Fig. 7 Visualization of the area of interest. This area covers the countries of Bosnia and Herzegovina, North Macedonia, Serbia and Türkiye.#

Mobility Data#

This study used longitudinal human mobility data, which includes anonymized, timestamped geographical points from GPS-enabled devices. The mobility data has been provided by Veraset Movement and obtained through the Monitoring Near-Time Changes in Urban Space Usage after Climate Shocks: ECA Urban Resilience proposal of the Development Data Partnership. This dataset covers the countries of Bosnia and Herzegovina, North Macedonia, Serbia and Türkiye for the timeframe specified below.

ddf = dd.read_parquet(
    f"../../data/final/panels/v1.1",
)

Note

Because of the large volume and daily updates of the data, versions of panel were computed from the raw mobility data on the cloud, i.e., using AWS SageMaker. The resulting dataset is available in the project’s folder.

First, we calculate the cardinality, which refers to the total number of unique devices in the dataset.

Hide code cell source
len(ddf)
1426447505

Secondly, we look at the timeframe.

And visualize the spatial density of the mobility data panel.

../../_images/logo.png

Fig. 8 Visualization of the spatial distribution of the mobility data panel, which consists of 1.5 billion data points approximately. Source: Veraset Movement.#

Evaluating Data Quality and Representativeness#

The purpose of this section is to assess the quality and representativeness of mobility data. Accurate and representative data are essential for meaningful analyses and insights in various domains such as urban planning, transportation, and public health. In this notebook, we will explore methods to evaluate the quality of mobility data and ensure its representativeness. This code has been developed by Mindearth, the Global Facility for Disaster Reduction and Recovery (GFDRR) and Purdue University. `cite{ubaldi2021mobilkit}

Users Statistics#

It is fundamental to assess the quality and representiveness for the human mobility panel in question.

Hide code cell source
count = (
    ddf.groupby(["country"], observed=False)["uid"]
    .count()
    .compute()
    .to_frame("count")
    .reset_index()
)

fig = px.treemap(count, path=["country"], values="count", title="Distribution of Pings")
fig.update_layout(margin=dict(t=50, l=25, r=25, b=25))
fig.show()
Hide code cell source
nunique = (
    ddf.groupby(["country"], observed=False)["uid"]
    .nunique()
    .compute()
    .to_frame("nunique")
    .reset_index()
)

fig = px.treemap(
    nunique, path=["country"], values="nunique", title="Distribution of Devices"
)
fig.update_layout(margin=dict(t=50, l=25, r=25, b=25))
fig.show()

Let’s look at the histogram.

Hide code cell source
users_stats_df = mobilkit.stats.userStats(ddf).compute()

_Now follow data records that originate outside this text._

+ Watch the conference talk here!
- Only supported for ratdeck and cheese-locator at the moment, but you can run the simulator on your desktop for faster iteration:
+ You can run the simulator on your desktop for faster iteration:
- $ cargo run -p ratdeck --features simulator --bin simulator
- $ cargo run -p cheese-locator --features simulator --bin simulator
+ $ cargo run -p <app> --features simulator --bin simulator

mobilkit.stats.plotUsersHist(
    users_stats_df, days="active", min_pings=30, min_days=30, cmap="Purples"
);
../../_images/deb6afd84a3bf0962c3103998ced0a360ad61078f559796462278035f47cc8a4.png

In some cases, it is valuable to consider the converse question: how frequently does a variable exceed a specified threshold? This concept is captured by the complementary cumulative distribution function (CCDF), also known as the tail distribution or exceedance. The focus in this context shifts towards examining the total occurrences beyond the given threshold.

Hide code cell source
fig, ax = plt.subplots(1, 1, figsize=(8, 4))

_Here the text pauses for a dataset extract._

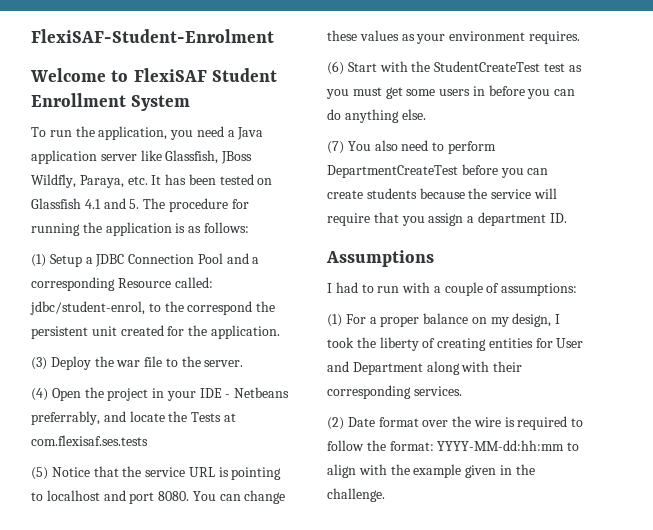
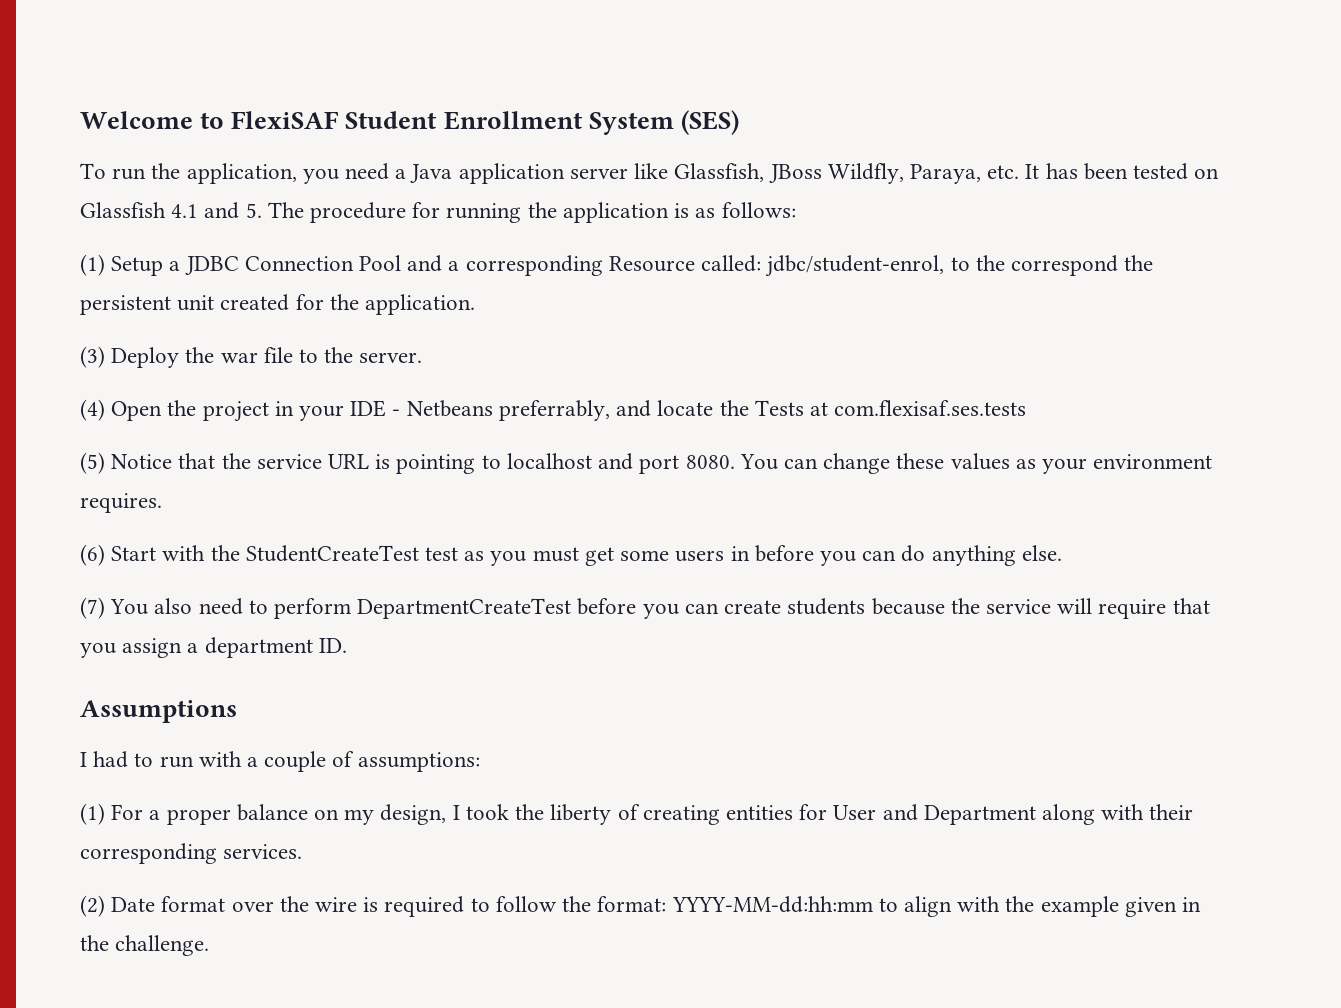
- FlexiSAF-Student-Enrolment
- Welcome to FlexiSAF Student Enrollment System
+ Welcome to FlexiSAF Student Enrollment System (SES)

ax = mobilkit.stats.plotSurvivalDays(SURVIVAL_FRAC, min_days=30, ax=ax)
# ax.set_ylim(1e-2, 1.0)
plt.tight_layout()
../../_images/53fa2b7b4f7d1cd4d247d136cc5799d203f646f41435c014bbd22e4893acb45b.png

Methodology#

To estimate population activity during crises, we analyze mobility data by tracking changes in device density. Similar to initiatives like the COVID-19 Community Mobility Reports, Facebook Population During Crisis, and Mapbox Movement Data, this approach provides crisis-relevant indicators to assess population movement and its potential impact on economic and social activity.

Data Source and Collection#

The mobility data used in this analysis is collected from GPS-enabled devices and serves as a proxy for population movement. Devices are tracked over time, allowing us to detect changes in density within defined geographical areas. However, it’s important to note that this data is collected through convenience sampling, meaning it captures a non-random subset of the population. Devices in the data are from individuals who have location services enabled, which may not represent the broader population.

Device Density as a Proxy for Activity#

Device density is used as an indicator of activity levels, particularly during crisis periods when movement patterns may shift significantly. By comparing the number of devices present in a specific area over time, we can infer trends in population movement. In this framework, a baseline density is established, representing the typical number of devices in a given location before the crisis. This baseline serves as a reference point against which subsequent device counts are compared to detect changes in movement and activity.

Metrics for Quantifying Change#

To quantify the changes in activity, we use two primary metrics:

  • Percent change: This metric calculates the percentage difference between the current device density and the baseline, indicating whether activity has increased or decreased relative to typical levels.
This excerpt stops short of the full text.